Splitting Datastack in ZP

enso1 · Post by **enso1** » Thu Mar 27, 2025 4:50 pm

Splitting the low and high bytes of the datastack is not a new idea. It has been mentioned in several threads here, but I haven't seen a thorough discussion, or any cons mentioned. This makes me wonder if I am missing something, because so few Forths do it.

Pros:
* DROP is a single inx instead of two;
* pushing data onto the datastack may be a little smaller;
* Single-byte operations are more efficient;
* 24-bit (or even 32-bit) operations are possible with no changes to existing code. You could even keep the rarely-used high bytes in non-zp memory.

Cons:
* You cannot address memory directly through TOS without copying H and L bytes together elsewhere first;
* You cannot jump through TOS, although that would be sketchy anyway.

Addressing memory is better as it looks as only one byte needs to be copied: you can put the L byte just below the H for the duration (and technically, adjust X, or be sketchy and careful if calling deeper or have interrupts) .

Am I missing something that makes it less interesting?

related threads:
viewtopic.php?f=9&t=1619

SamCoVT · Post by **SamCoVT** » Thu Mar 27, 2025 6:22 pm

I think you already nailed it with the first con. Forth does a LOT with addresses. Almost anything that is going to interface with hardware is going to be using @, C@, !, C!, etc. Strings are an address and a length (or just an address for older counted strings). Arrays and structures are almost always passed around by address.

It's also common to pass words to other words by address. Here's an example from when I was playing with FAT32 support. I'm only showing the stack comments and the comment block here. The "xt" in the stack comments is the "eXecution Token", which in Tali is the address of a routine to EXECUTE.

Code: Select all

: walkdirectory  ( xt fileid -- addr | 0)
   \ Run routine (given by xt) on every starting address of a
   \ directory entry in directory described by fileid.  The routine
   \ should be ( direntry_addr -- continueflag ) where continueflag
   \ is 1 if directory processing should continue. The return value
   \ of walkdirectory will either be the address of the directory
   \ entry it stopped on (in the sector buffer) or 0 if it reached
   \ the end.

Then I make a helper word named print-fileinfo that prints a single directory entry and leaves a flag saying it wants to go on to the next entry. I also make a helper word named findfile that checks a single directory entry against a given filename and leaves a flag saying to stop when it finds an exact match. These are then used along with walkdirectory like so (with ['] being a word that gets the execution token of the next word in the source and places it on the stack):

Code: Select all

: ls ( -- ) ( List the working directory)
   cr ." FILENAME     ATTRIB   SIZE"
   working_dir init_directory
   ['] print-fileinfo working_dir walkdirectory drop ;

and in my open-file I have (the part in the comments is what is currently on the stack)
   ( fileid ) working_dir  init_directory
   ( fileid ) ['] findfile working_dir walkdirectory
   ( fileid direntry|0 )
   ?dup 0= if
      cr ." Can't open file: " dup 0B type cr
      1 ( ior of 1 = Can't open file ) exit
   then

In other languages, this technique would likely be called "map" or something similar. C has pointers to functions for doing this. It's very powerful in Forth because all words can be passed by their xt, even functions like + (whereas in C you'd need to write a plus function, do plus inside, and then you can have a pointer to that function).

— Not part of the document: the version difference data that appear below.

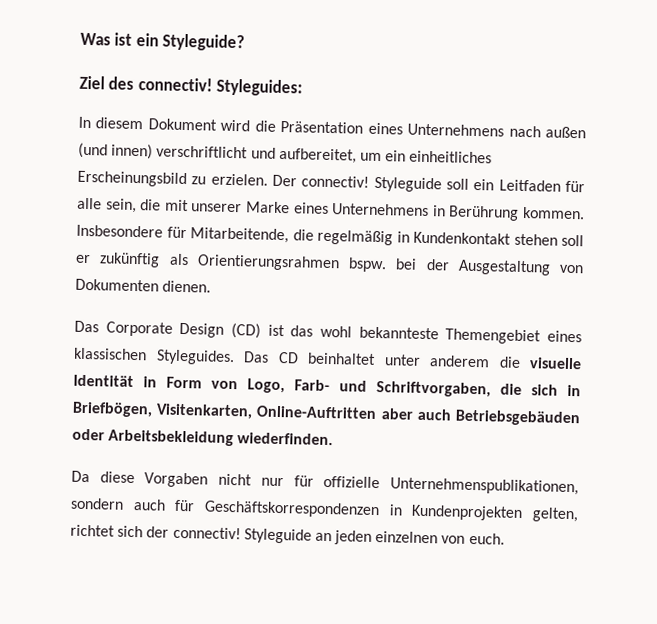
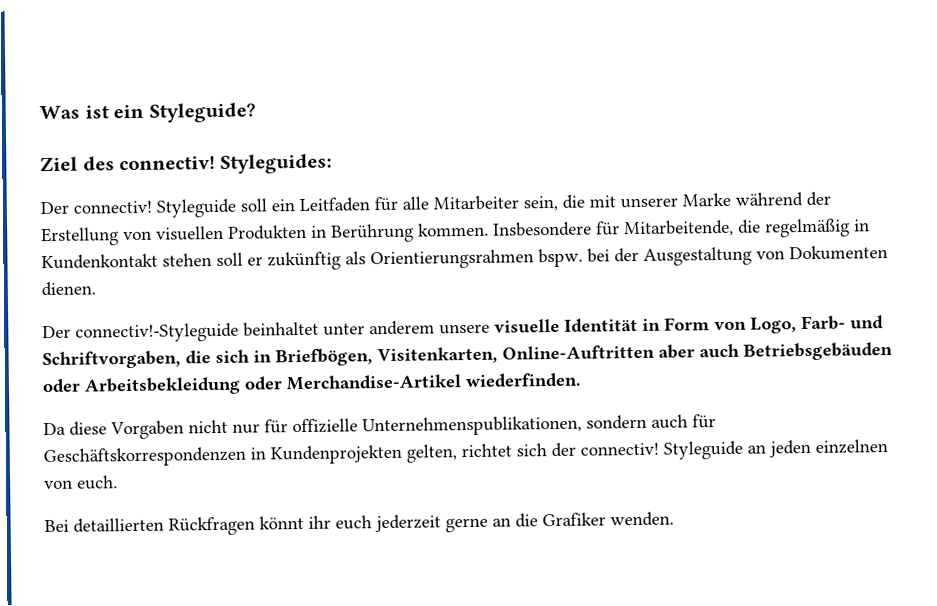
[78,116,586,139] [78,142,493,164] [77,170,268,188] In diesem Dokument wird die Präsentation eines Unternehmens nach außen (und innen) verschriftlicht und aufbereitet, um ein einheitliches Erscheinungsbild zu erzielen. -> (332, 163) none
(102, 203) none -> [433,195,519,211] Mitarbeiter
[293,202,430,217] eines Unternehmens -> [735,191,831,207] [41,224,307,247] während der Erstellung von visuellen Produkten
[74,320,582,345] [73,347,299,366] Das Corporate Design (CD) ist das wohl bekannteste Themengebiet eines klassischen Styleguides. Das CD -> [42,322,239,343] Der connectiv!-Styleguide
[498,356,521,368] die -> [439,323,490,335] unsere
(235, 438) none -> [244,374,462,391] oder Merchandise-Artikel
(505, 538) none -> [44,511,674,536] // Bei detaillierten Rückfragen könnt ihr euch jederzeit gerne an die Grafiker wenden.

If you also have to interface with assembly routines you did not write, they will usually be expecting 16-bit values in consecutive memory locations.

barrym95838 · Post by **barrym95838** » Thu Mar 27, 2025 7:01 pm

chitselb has PETTIL and I think he does a fantastic job of managing a split stack with separate TOS in a very efficient manner, even with only NMOS instructions. I'm unsure what he's doing currently ... I hope he's okay.

Code: Select all

#if 0
name=-
stack=( n1 n2 -- difference )
tags=forth-83,nucleus
Subtract `n2` from `n1`

#endif
minus
    jsr donegate
                                ; fall through
;--------------------------------------------------------------
#if 0
name=+
stack=( n1 n2 -- sum )
registers=A:X:C:TOS=sum
tags=forth-83,nucleus,math,fig,forth-79,primitive
Return the sum of n1 plus n2

!!! pronounced: "plus"
#endif
plus
    lda stackl,x
plus01                          ; entry point from >BIT
    clc
    adc tos
    sta tos
    lda stackh,x
    adc tos+1
    sta tos+1
    ;fall through
;--------------------------------------------------------------
#if 0
name=NIP
stack=( n1 n2 -- n2 )
tags=nucleus,stack
Remove the second item from the stack

#endif
nip
    inx
qdup01
    jmp next

It's also DTC with a very fast NEXT and the headers stored elsewhere. This is tight and fast stuff right here.

enso1 · Post by **enso1** » Thu Mar 27, 2025 7:25 pm

Yes, I can see that is may be a problem.

My thinking is that, in a loop manipulating memory, you have to dup the pointer, read a byte, increment a 16-bit pointer (unless using y, which involves its own overhead), read another byte, and maybe increment again. With a split stack, we would do a weird dup which shoves the low byte under the high first. The pointer looks like two stacked words, but we only use a half of each.

The extra load and store may be somewhat compensated by the many 8-bit operations.

Another possibility is keeping the low byte of TOS in A, which reduces pointer construction to a single sta (DSPHIGH-1,x). On x86 I generally keep TOS in a register; keeping half makes it more interesting, I suppose.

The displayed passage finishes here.